▶ [What the task asks]:
Each line below from the "gap: 9px ->" line through the "background: #0369a1 ->" line, those two included, must be restated word for word; the pictures must not be.

Start of Source material

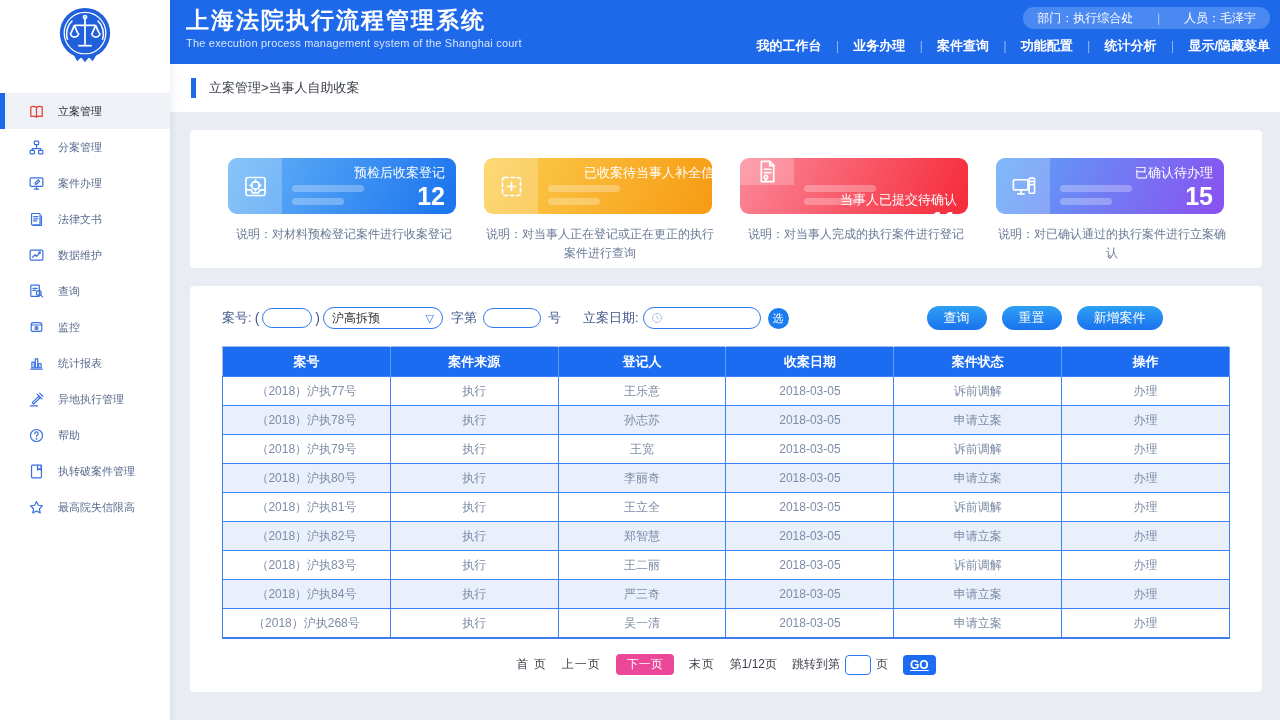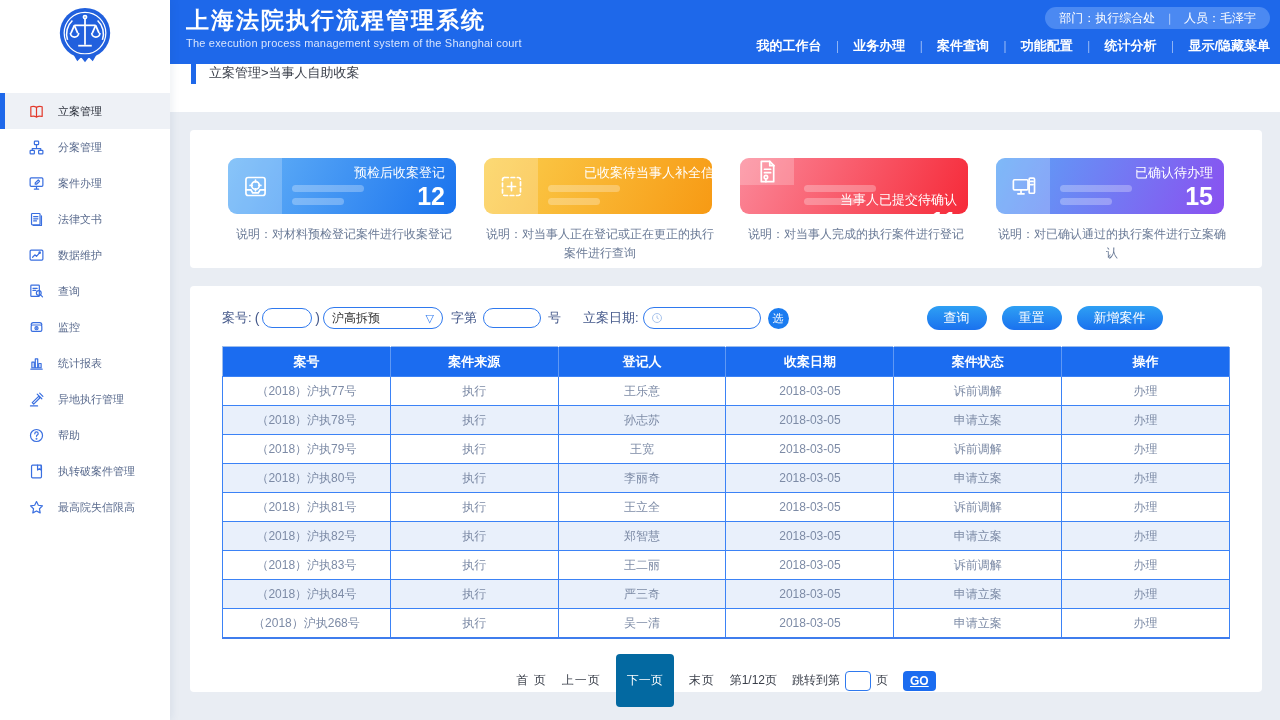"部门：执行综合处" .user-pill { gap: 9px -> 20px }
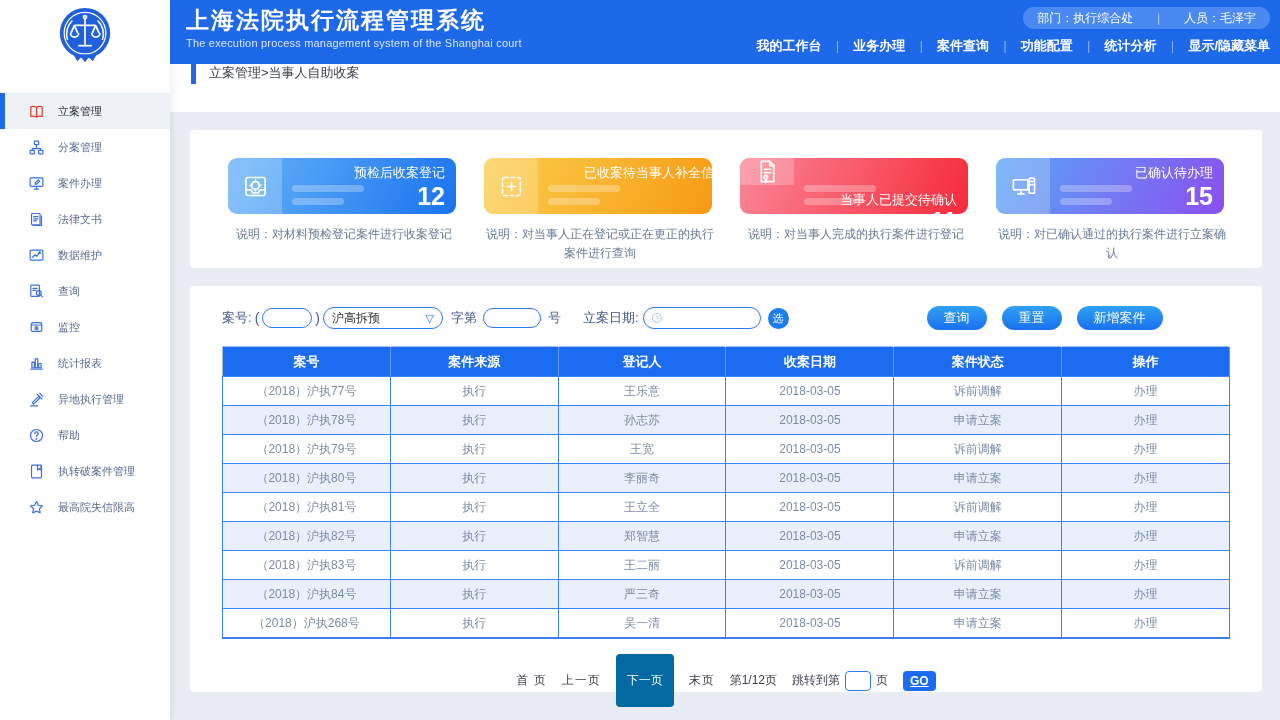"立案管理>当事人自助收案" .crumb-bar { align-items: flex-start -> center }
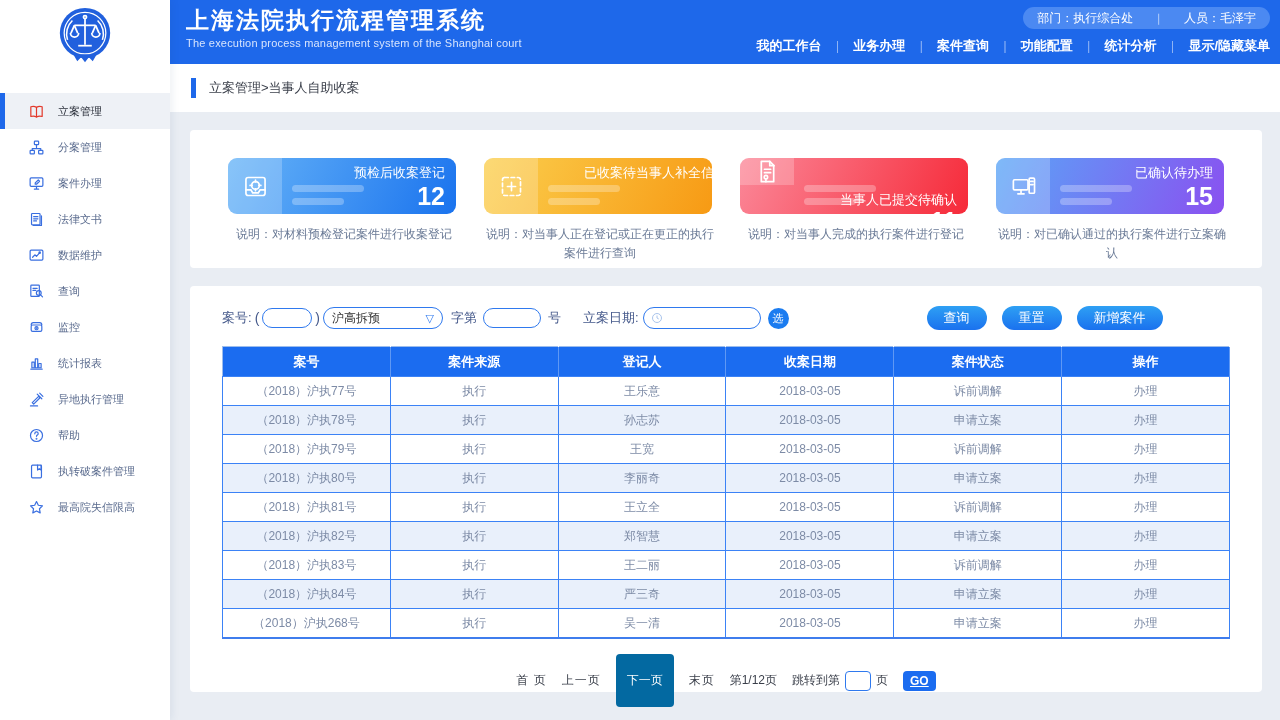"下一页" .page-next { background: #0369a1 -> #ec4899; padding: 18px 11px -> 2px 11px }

End of Source material
Start of Source material

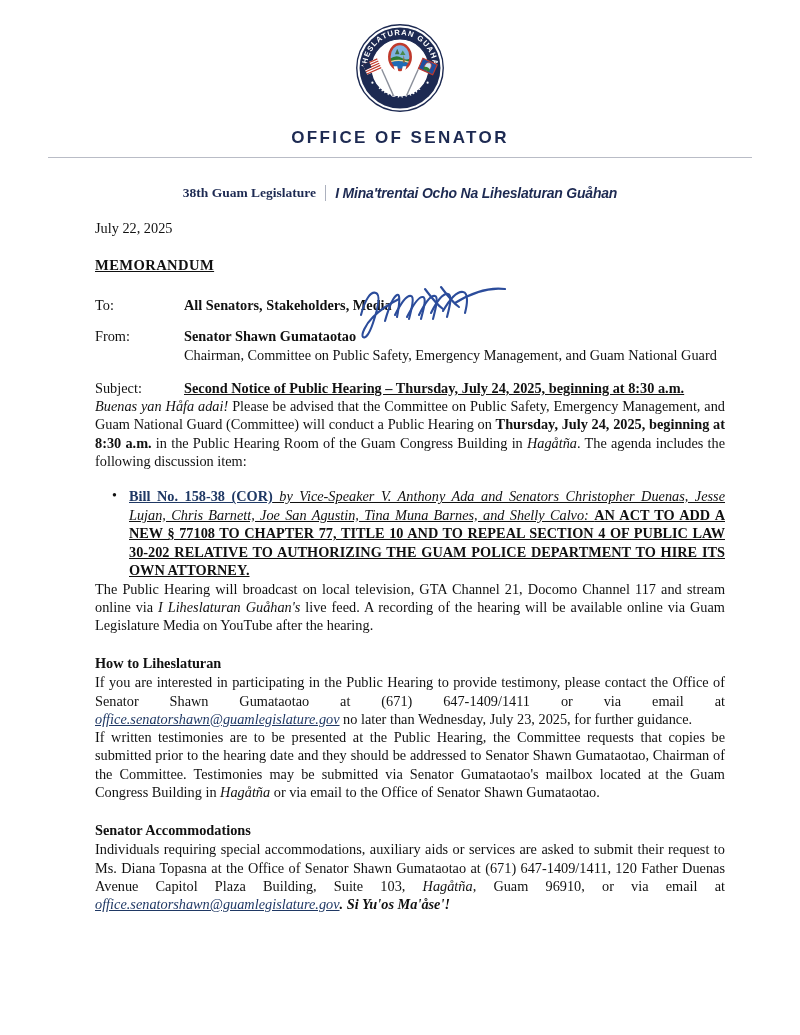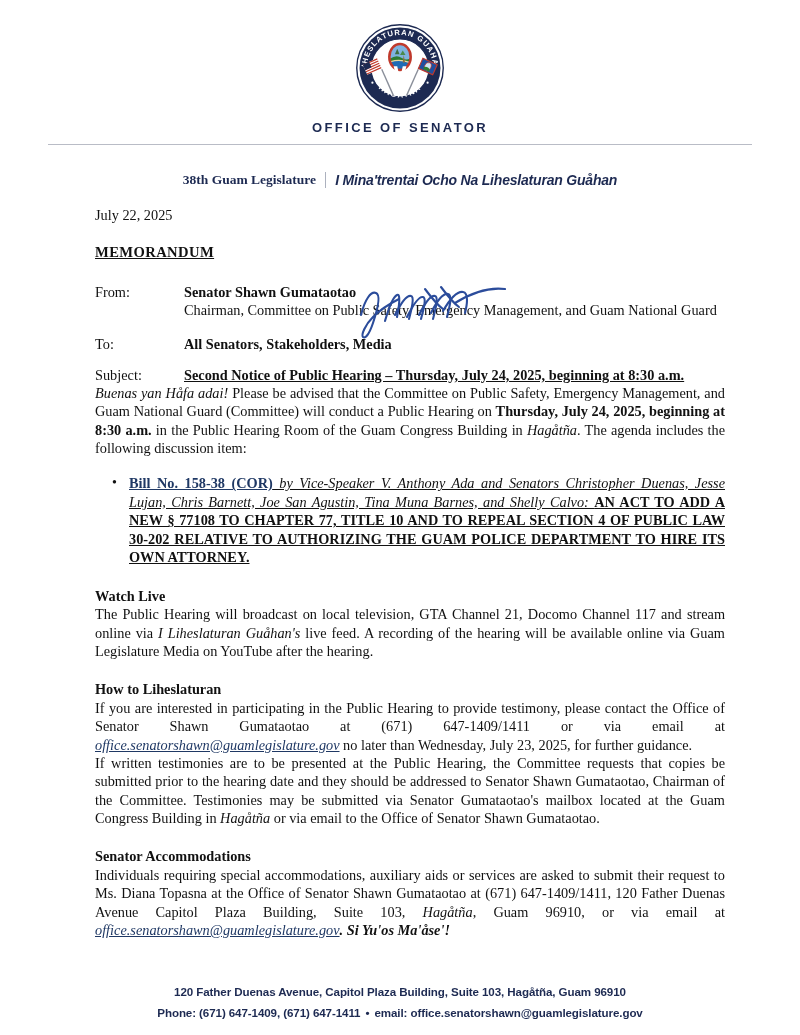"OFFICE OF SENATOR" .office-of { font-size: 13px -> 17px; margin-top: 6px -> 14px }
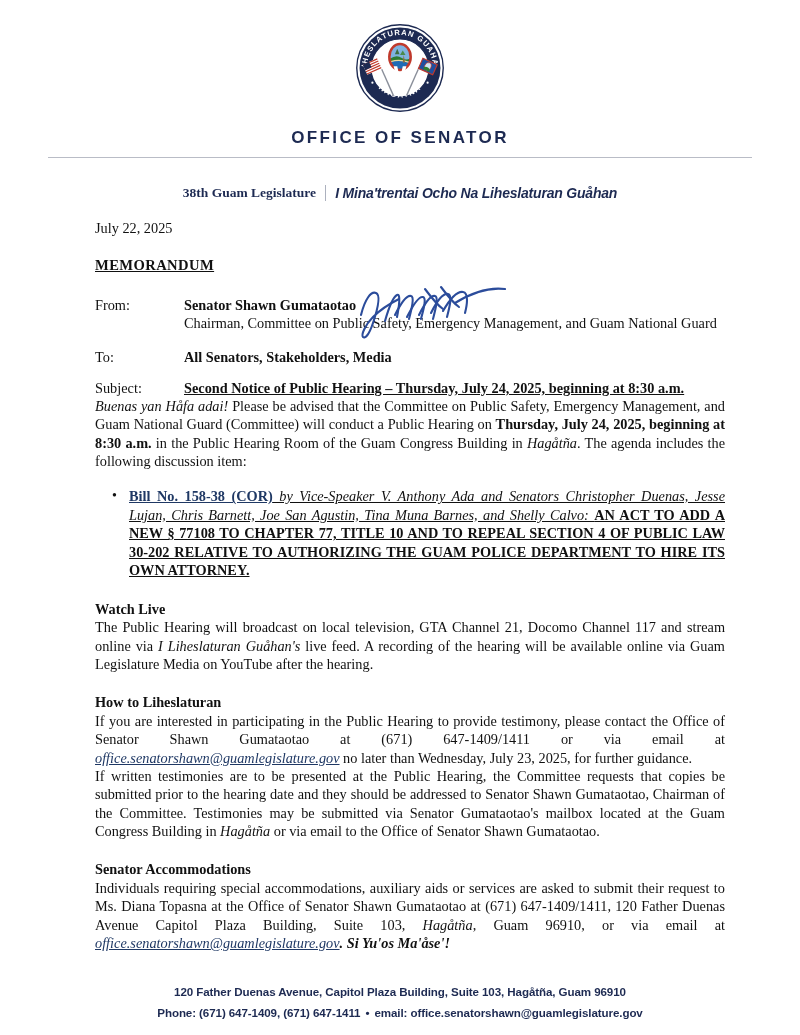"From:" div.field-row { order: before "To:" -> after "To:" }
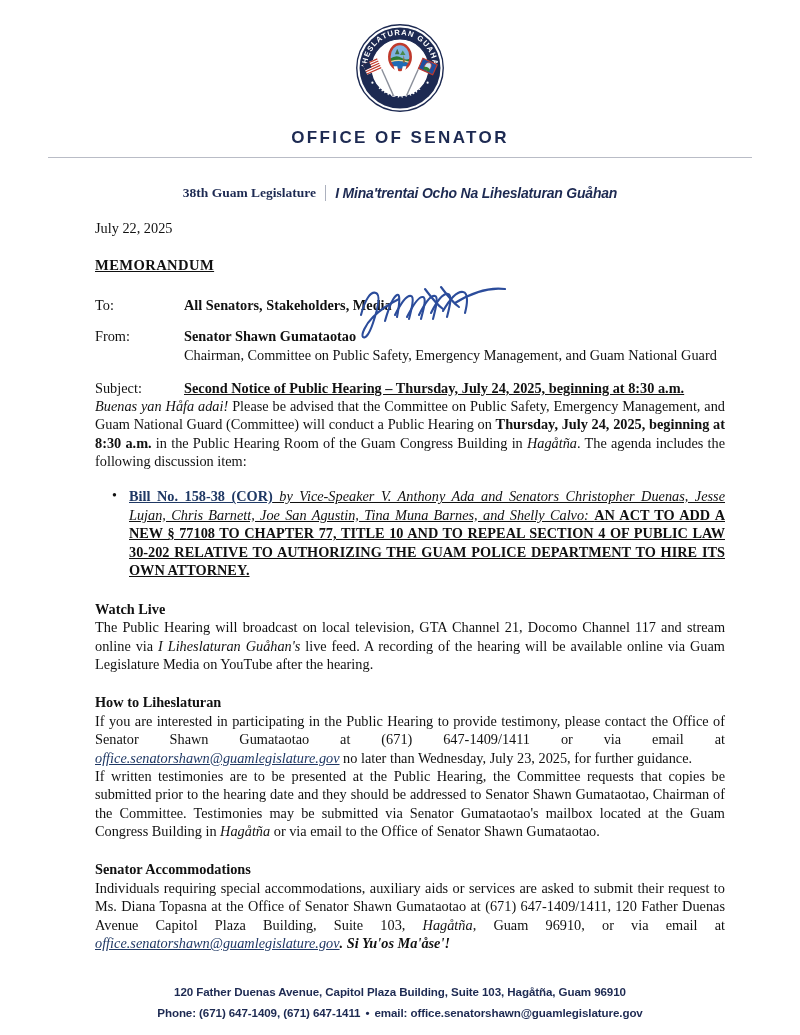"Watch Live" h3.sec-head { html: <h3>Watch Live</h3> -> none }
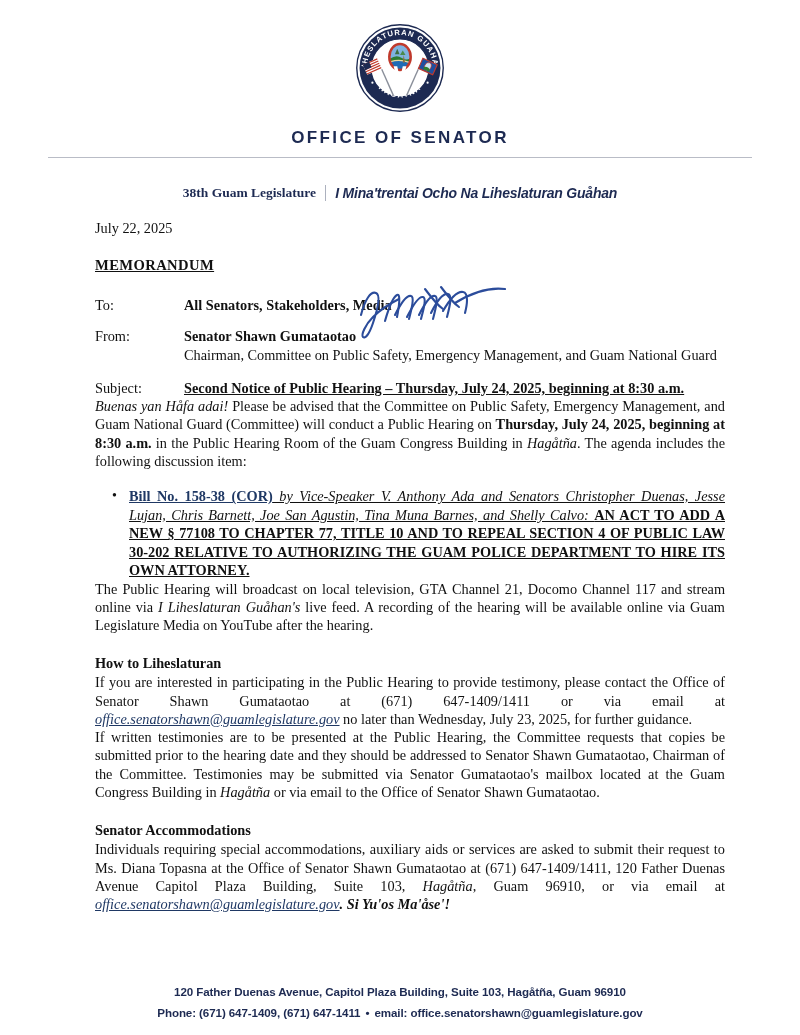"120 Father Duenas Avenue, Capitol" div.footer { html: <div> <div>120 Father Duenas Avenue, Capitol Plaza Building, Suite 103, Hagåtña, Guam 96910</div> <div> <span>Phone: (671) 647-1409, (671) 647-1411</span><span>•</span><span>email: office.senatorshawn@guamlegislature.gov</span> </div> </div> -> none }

End of Source material

▶ [Solution for this exercise]:
"部门：执行综合处" .user-pill { gap: 9px -> 20px }
"立案管理>当事人自助收案" .crumb-bar { align-items: flex-start -> center }
"下一页" .page-next { background: #0369a1 -> #ec4899; padding: 18px 11px -> 2px 11px }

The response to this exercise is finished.